We're told we need to seek happiness. We buy into this idea that we should be happy always. We're convinced we deserve to be happy at all costs. We measure our lives by our degree of happiness. We're told we're missing out on something if we aren't happy.
Being happy is great, but sometimes being frustrated, angry, stuck, passionate, jumbled, low, apprehensive, conflicted or inspired is better. This broad range of emotions can be beneficial allowing for growth and reflection and creativity and variety and truth.
Happiness comes and goes and changes and flows through us and around us, but I don't think it's something you can find by reading a book on how to be happy or flipping through pages of things to be happy about. True happiness is deeper than that.
I think this quest for constant happiness is a result of our culture of instant gratification. We have become a society that always wants more and better without delay. We look for the shortcuts and the conveniences in life.
We move on from good and nice homes to bigger and grander homes; we upgrade to newer and faster phones and tablets and computers with each new model introduced; we outfit our kids with all the best toys, clothes and electronics; we have a continual wish list that never runs out of entries. We are controlled by consumerism. We look to things to make us happy.

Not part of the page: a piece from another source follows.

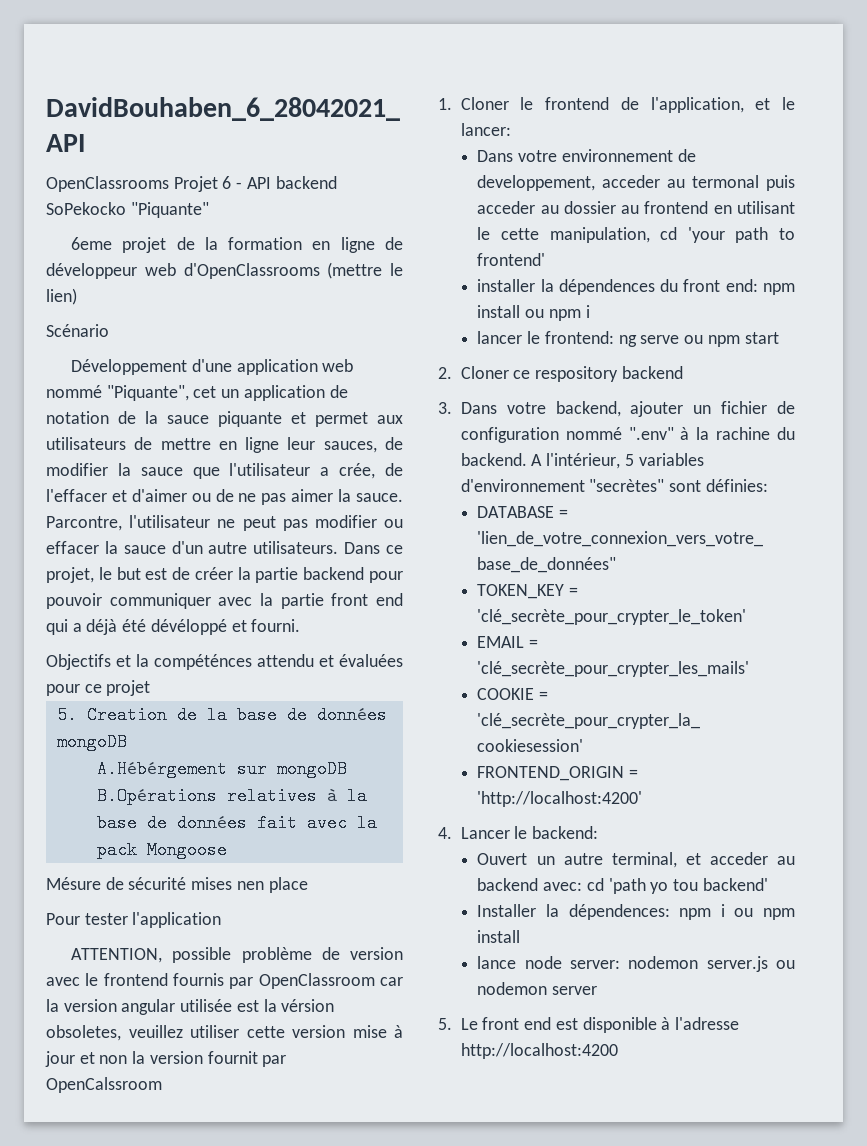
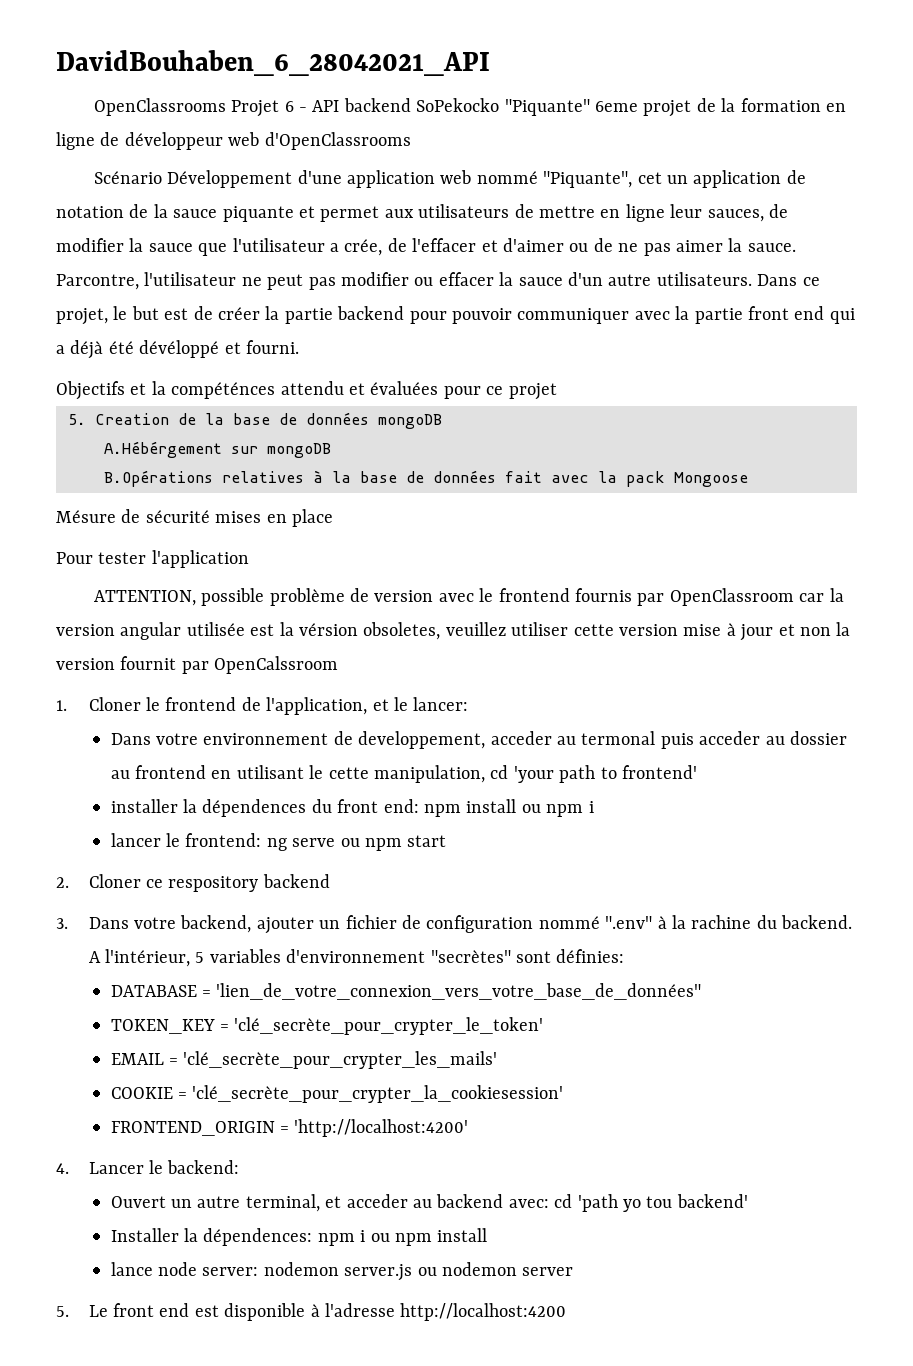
(209, 210) // -> (590, 107) none
[327,262,403,279] [46,288,77,305] (mettre le lien) -> (411, 141) none
(109, 330) // -> (162, 177) none
[236,881,264,890] nen -> [266,514,287,523] en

The quest for a never-ending amount of stuff can lead to depression and sadness and frustration. We can't always get that instant gratification we crave and believe will fulfill us. We can't always have what the neighbors have or go on the trips our friends do on a constant and immediate basis. And this is where the quest to be happy often comes into play…I deserve to be happy…I'm supposed to be happy…why am I not happy?
This, of course, leads to more consumerism. "What can I buy to read or follow or do to be happier?" Well, the marketing departments and publishers everywhere have answered this call for help.
And yet, we are told we can't buy happiness….so, where does that leave the person who buys the books and plaques on finding happiness and leading a happy life?
Here are my thoughts on the subject: Happiness is something that comes about through introspection and reflection. Happiness is something that builds inside of us through self-confidence and self-reliance and friendships and faith and love and joy and peace and age. Happiness is not something that happens instantly or constantly for all people all the time.
Happiness may come and go. Happiness may elude us at times. Happiness is something we can choose to accept or something we can choose to reject. Happiness is not hidden, waiting for us to find it and then hold on to it, grasping at it with two hands for fear of losing it again.
Once we have figured out who we are and what makes us tick and can fully grasp all of life's blessings and can embrace those difficult lessons learned along the way and can have patience with ourselves and others and lean back and let go with full faith, we can be happy…truly happy.
There is no magic formula for this. There is no instant, go-to-the-front-of-the-line-for-your-happy-pill answer. There is only time and life and choice.
So, choose wisely and have patience and love and forgiveness at the ready…for yourself and others…and know that it's OK not to be happy sometimes. Heck, I've gone whole years without being happy. These were soul searching years that have resulted in great fruitfulness and eventual true happiness. Over and out…
Please note I am not at any point talking about clinical depression. I am merely referring to the obsession that people seem to have about being happy, as if it's a trendy fashion accessory or new herbal cure-all remedy that has just been discovered. Depression is a completely different beast altogether and professional help should be sought.